Is Data Tracking evil? A few thoughts on this

This post is inspired by Codebreaker Season 1’s last episode by Ben Johnson from the Market Place.

Is Data Tracking or/and Data Collecting evil? While the title sounds a bit macro, I think we here all have something to do with it.

Before digging into the problem, I would like to take you back in March 2018. Let’s first talk about how Cambridge Analytica illegally use data collected from up to 87M Facebook users in favor of Trump and why this is entitled to a Facebook’s scandal rather than CA’s.

To be fair, it all comes down to the fact that Facebook failed to protect information of its users?

A researcher at Cambridge who happened to build a Quiz App, anticipated by 270k people, then happened to find a security hole in Facebook API which leads to a total of 8.7M users’ information was leaked1. Is it that simple?
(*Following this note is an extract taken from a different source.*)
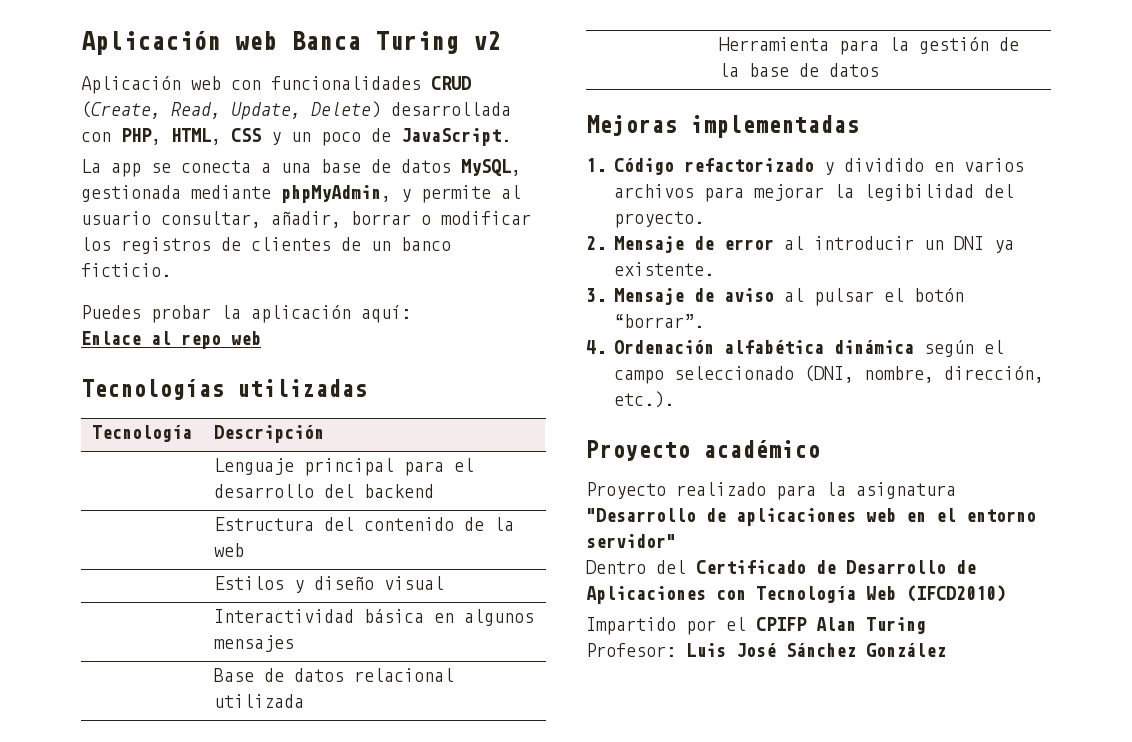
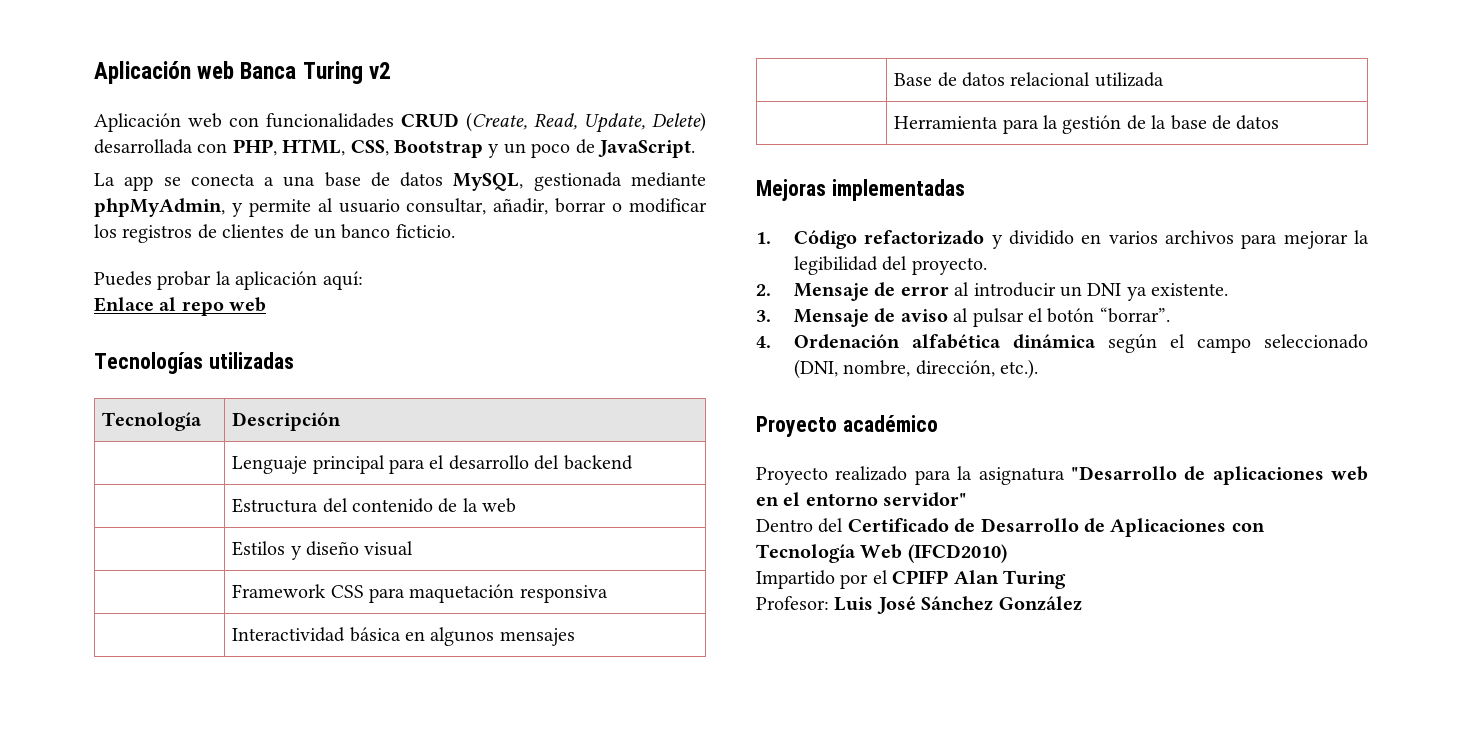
- Aplicación web con funcionalidades CRUD (Create, Read, Update, Delete) desarrollada con PHP, HTML, CSS y un poco de JavaScript.
+ Aplicación web con funcionalidades CRUD (Create, Read, Update, Delete) desarrollada con PHP, HTML, CSS, Bootstrap y un poco de JavaScript.
+ | Framework CSS para maquetación responsiva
That Facebook failed? Or is it more because User Privacy never made it to the top priorities of Mark Zukerberg’s list? Or is that we are so careless with our own information?
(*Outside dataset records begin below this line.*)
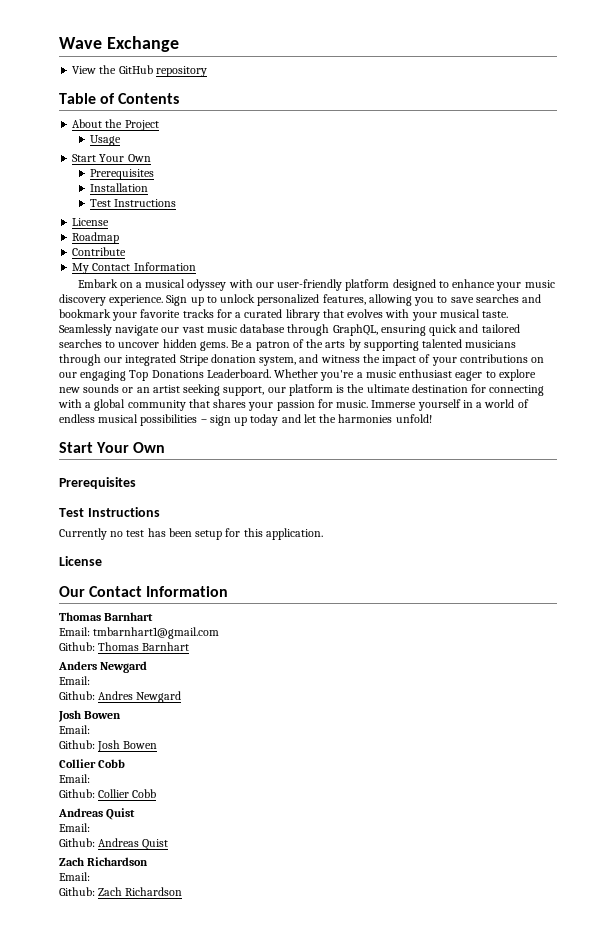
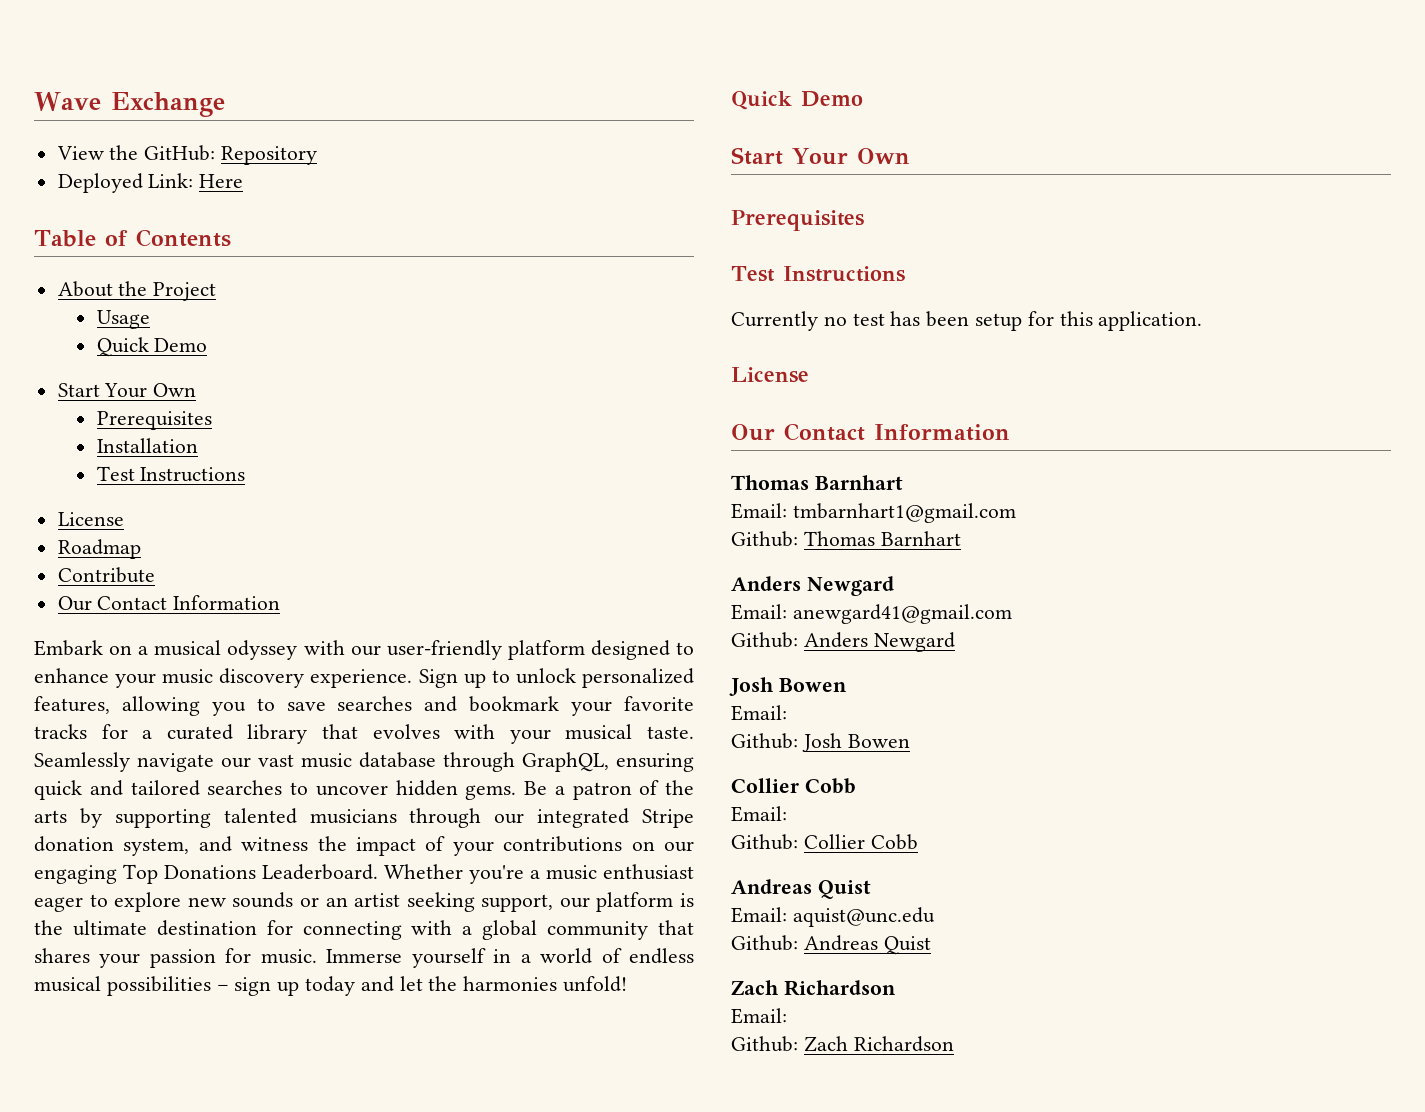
- View the GitHub repository
+ View the GitHub: Repository
+ Deployed Link: Here
  Usage
+ Quick Demo
  Contribute
- My Contact Information
+ Our Contact Information
  Immerse yourself in a world of endless musical possibilities – sign up today and let the harmonies unfold!
+ Quick Demo
  Github: Thomas Barnhart
  Anders Newgard
- Email:
- Github: Andres Newgard
+ Email: anewgard41@gmail.com
+ Github: Anders Newgard
  Github: Collier Cobb
  Andreas Quist
- Email:
+ Email: aquist@unc.edu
Take a few minutes listening to this and figure out what the answer for yourself:

I think many of you would agree that this is nothing new, basically a Conflict of Interest. While any corporation would pursue its top priorities which are maximizing profit, increasing or at least maintaining stock value. And especially until now, bartering information is still considered nontaxable, off the record transaction by most accounting standards2, it should be quite convenient to track, collect and store users data.
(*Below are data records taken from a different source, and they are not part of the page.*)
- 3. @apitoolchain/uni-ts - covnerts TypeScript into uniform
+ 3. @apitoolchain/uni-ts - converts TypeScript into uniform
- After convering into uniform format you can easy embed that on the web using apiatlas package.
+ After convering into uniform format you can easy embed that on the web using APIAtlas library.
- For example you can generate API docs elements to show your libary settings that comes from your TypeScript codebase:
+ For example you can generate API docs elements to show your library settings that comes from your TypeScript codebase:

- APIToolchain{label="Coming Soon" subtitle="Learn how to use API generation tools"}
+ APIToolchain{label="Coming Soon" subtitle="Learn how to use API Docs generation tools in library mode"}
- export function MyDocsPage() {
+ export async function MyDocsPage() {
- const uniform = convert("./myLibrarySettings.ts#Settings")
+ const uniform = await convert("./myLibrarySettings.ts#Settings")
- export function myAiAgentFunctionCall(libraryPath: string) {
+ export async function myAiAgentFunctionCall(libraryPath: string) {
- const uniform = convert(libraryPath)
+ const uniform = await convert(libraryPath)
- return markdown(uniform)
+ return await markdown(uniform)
Alright, still seems not our problem? I figured there would be three types of reaction to this:

  • First type: Immediately reset their accounts, did every research to make sure they’re not on the list, even left Facebook in an attempt to find a safer alternative and mostly come back within a day or two.
  • The second type would act like nothing ever happened. Either because they’re busy posting pictures on Facebook or just don’t think it would make any difference cuz they can’t plug off from Facebook, other SNS, Google, Amazon…well basically won’t survive without the Internet. I have to say I am one of them.
  • The third type which I personally workship are the ones who actually don’t care cuz they’re living off the SNS.

The scary thing is that I guess the second type is the majority among us.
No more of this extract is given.